For someone who prides herself on her limited packaging meal prep game, I’ve felt out of sorts relying more on prepped foods and quick meals full of carbs and caffeine. Though I’m still on the side of healthy, I miss my daily green juice, Essentrics practice, and 8-10 hours of sleep. But this is what happens when life literally gets in the way.

For a long while, I’d had the luxury of working from home and making my own schedule, including lots of time in the kitchen. However, once my current gig as an urban farmer took hold, I had to pull back the reins and allow for some exceptions to my own rules. This is where guilt set in, but only a little. I know this time of year is crazy for my line of work, so I’m okay reflecting my body’s needs in a changing diet, but it’s taken practice to have patience and acceptance in the moment.

As I’ve been working longer and longer days, I’ve started thinking about what life is like for other people who work long hours either seasonally or all year round with little time to take care of themselves. I can now relate better to those pushing through their lives to stay afloat and trying to “do it all”. Making healthy choices is hard when you’re stressed out and exhausted. So is making time to cook, exercise, and take care of yourself. In light of this personal discovery, I thought it might be helpful to those of you out there walking in the same shoes to have a few simple tools in your back pocket to achieve even the smallest of health goals:

JUST START

One of the reasons you may not want to start making change in your life, whether in your diet, lifestyle, or habits, can be that you’re overwhelmed with the how behind doing so. You see others living effortlessly and seamlessly from day to day, whether meal prepping weekly or living a plastic free life. Let me tell you that these people, first of all, aren’t living effortlessly, and they didn’t adopt habits overnight. They started by trying one new thing at a time and working at it until it felt right, then moving on to something else.

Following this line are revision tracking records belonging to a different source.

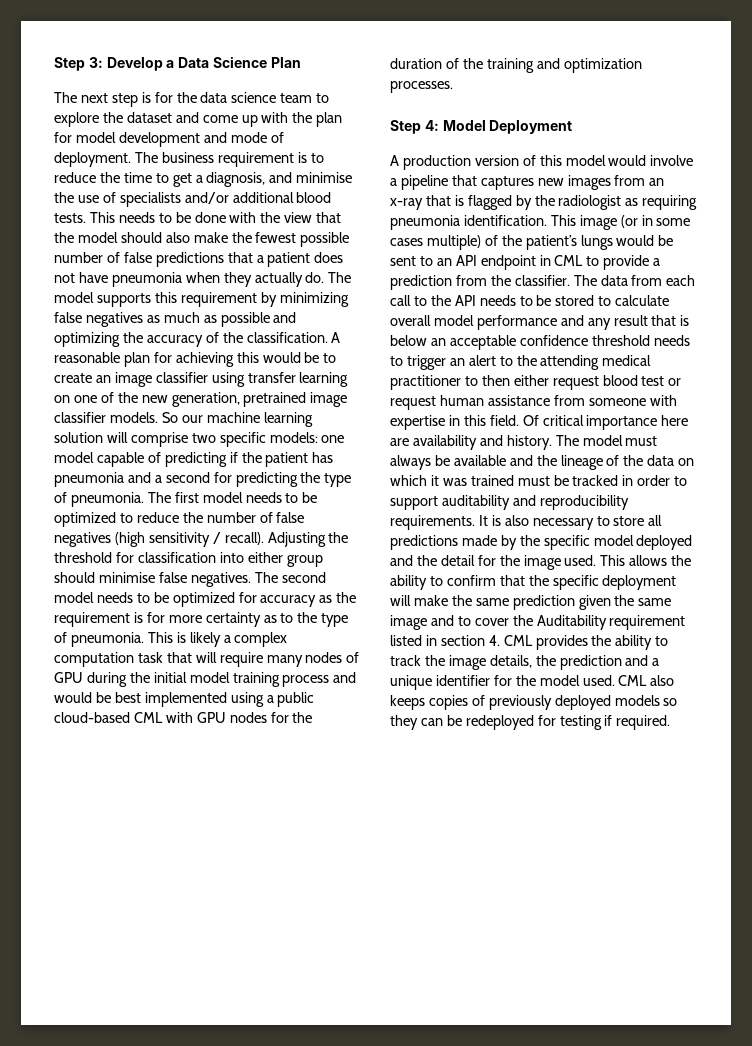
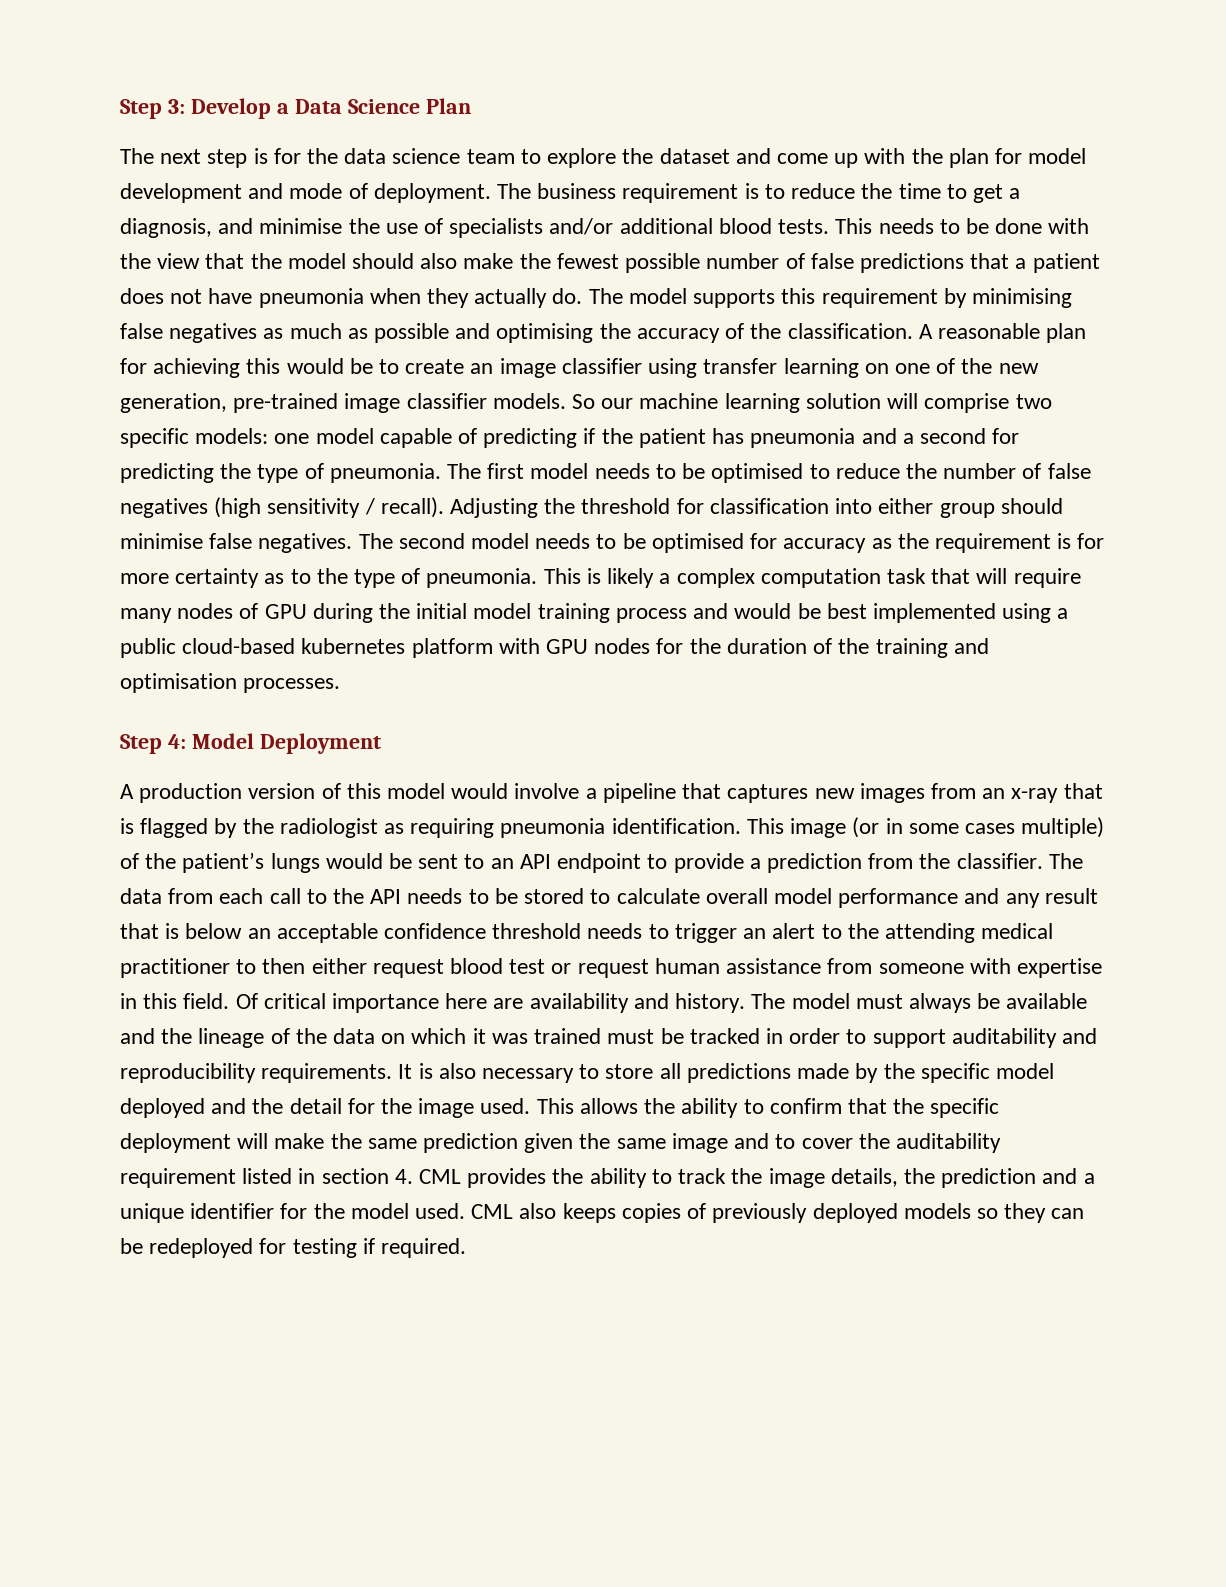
[279,292,349,307] minimizing -> [971,288,1072,308] minimising
[54,332,120,347] optimizing -> [496,323,594,343] optimising
[243,392,307,407] pretrained -> [233,393,339,413] pre-trained
[54,512,116,527] optimized -> [711,463,804,483] optimised
[172,592,235,607] optimized -> [651,533,744,553] optimised
[133,712,163,723] CML -> [301,638,493,658] kubernetes platform
[563,58,642,73] optimization -> [120,673,237,693] optimisation
[539,255,584,266] in CML -> (642, 863) none
[536,615,607,630] Auditability -> [895,1133,1001,1153] auditability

All you have to do is start. Ask a question, try a new product, make one meal. That’s all. Once you do it, it’ll feel easier and more achievable, so maybe you’ll try it again. Before you know it you’ll be a master at that one thing, giving your brain and body more space and energy to try something else. From experience, I know finding energy to even get started is the hard part, but sometimes you find you have a few hours to yourself and all the ingredients for that DIY homemade hand cream you bought weeks ago just sitting around, so maybe you try it out.

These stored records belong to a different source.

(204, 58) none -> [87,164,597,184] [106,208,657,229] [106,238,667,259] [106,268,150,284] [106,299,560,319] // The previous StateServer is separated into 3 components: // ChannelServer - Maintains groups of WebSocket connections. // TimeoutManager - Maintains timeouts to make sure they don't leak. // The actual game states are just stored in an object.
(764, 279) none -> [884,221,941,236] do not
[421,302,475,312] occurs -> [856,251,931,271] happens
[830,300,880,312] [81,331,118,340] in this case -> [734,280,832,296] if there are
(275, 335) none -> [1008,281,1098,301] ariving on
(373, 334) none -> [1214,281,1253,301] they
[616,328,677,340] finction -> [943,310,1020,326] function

Just start. You’ll feel so darn proud of yourself you may cry.

TRY ONE THING AT A TIME

Similar to the above note, the best way to fail at something new is to try to be an expert right off the hop. Too much of a new thing can cause stress and frustration, causing you to avoid trying anything new ever again. If you’re unsure of where to begin, but have a general idea of the change you wish to effect, ask those around you who have made similar changes about how they went about it and where they started. People are more than happy to talk about their successes and love to help others get there, too. Listen mindfully and latch on to the things you know are achievable for you.

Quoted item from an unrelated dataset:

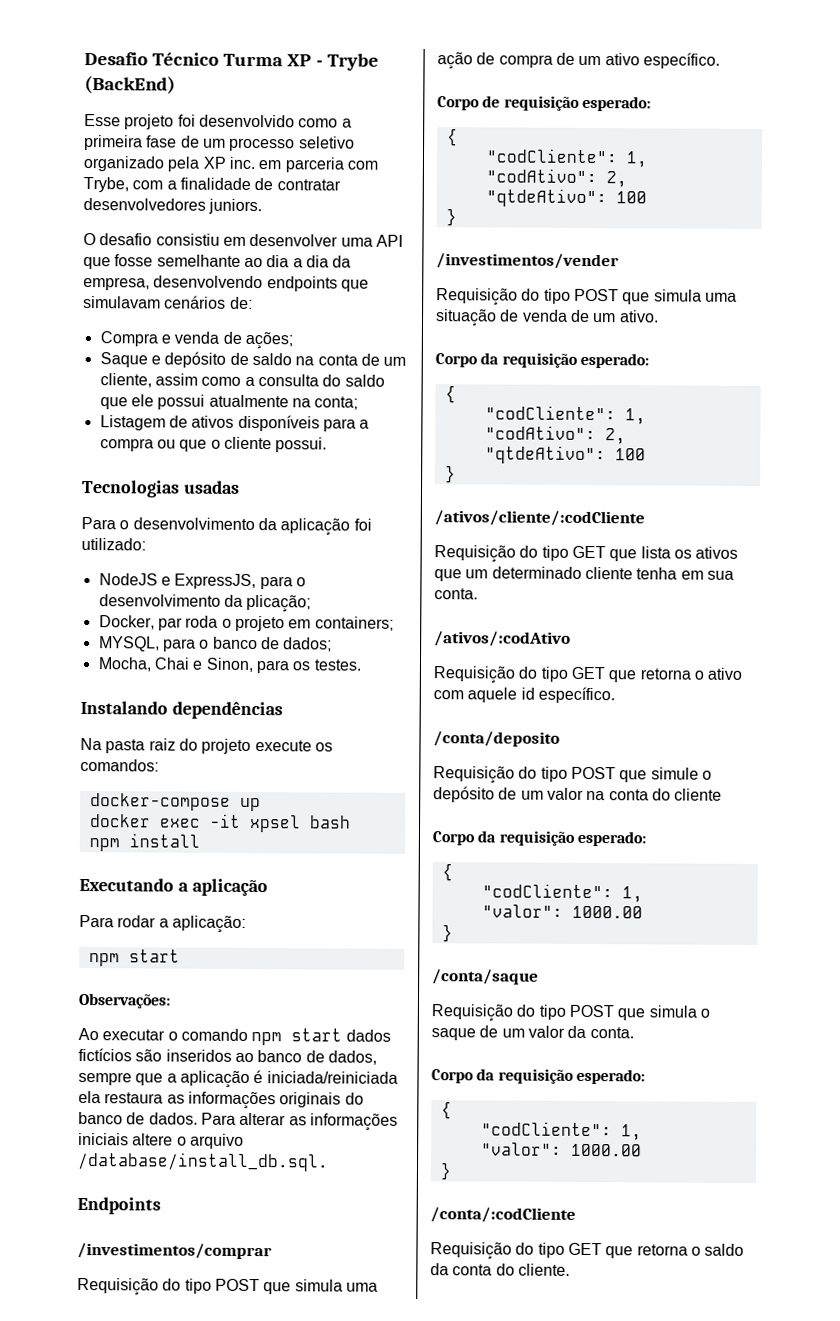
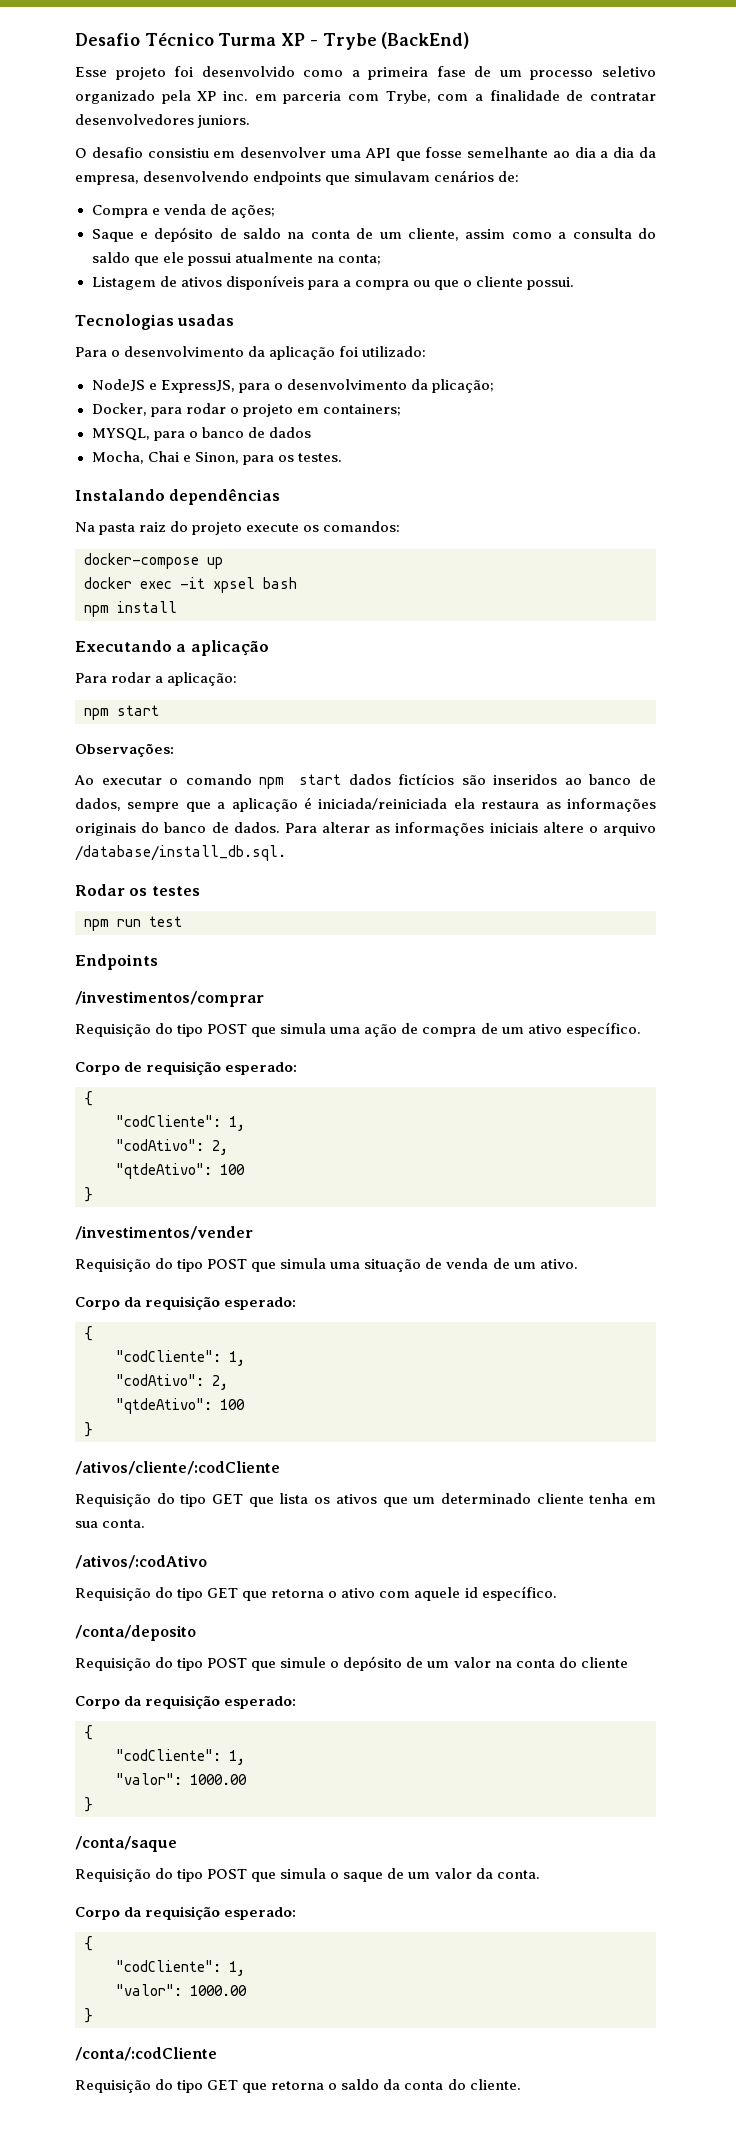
[157,615,219,631] par roda -> [150,403,226,417] para rodar
[283,637,333,652] dados; -> [268,427,311,438] dados
(329, 1161) none -> [75,884,200,896] [84,916,182,931] // Rodar os testes // npm run test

Once this one thing becomes part of your routine, try something else, and repeat the process. One day someone will ask you for similar advice.

START SMALL

So, where do you start? Of all the advice you receive about the possible changes you could make, pick the one that not only makes sense for you, but is also simplest of them all. Make sure you can easily find the time, ingredients, recipe, accoutrements, and so on to make the process easy for you so you’re not spending a whack load of money or energy that doesn’t need to be used and may only deter you from trying it again.

A good starting point is to begin by working with a basic recipe or task, something that acts as a routine habit or creation that you can use over and over again to get the practice you need and can be built upon to create other things or help you better achieve your goals over time. As they say, practice makes perfect, whatever your version of perfection may be.

MAKE A SCHEDULE

Time is of the essence. Yep. This is a toughie. You’ve all tried that easy recipe that takes “30 minutes or less” to create, which actually took 2 hours because it was your first time. But that’s just it, IT WAS YOUR FIRST TIME! First times are always tough, so remember to make time for questions, learning, error, and patience on your first go. If you go into the experience with a realistic mindset, expecting less of yourself on your first go and just having fun with it, then you just may surprise yourself with the result.

Carve out time and make it an event in your calendar. Get excited about it! Try it with a friend, so you can help each other out and…

BE ACCOUNTABLE

What’s helped me the most in sticking to my goals in health and in life has been to have someone by my side keeping me accountable. As soon as you have another person watching you, you feel responsible. Just make sure that the person you select has the same motivation to reach their goals as you do. Try to avoid a mutually relaxed relationship around shifting your habits. It wouldn’t really work to have an accountability buddy who excuses you from hitting your goals.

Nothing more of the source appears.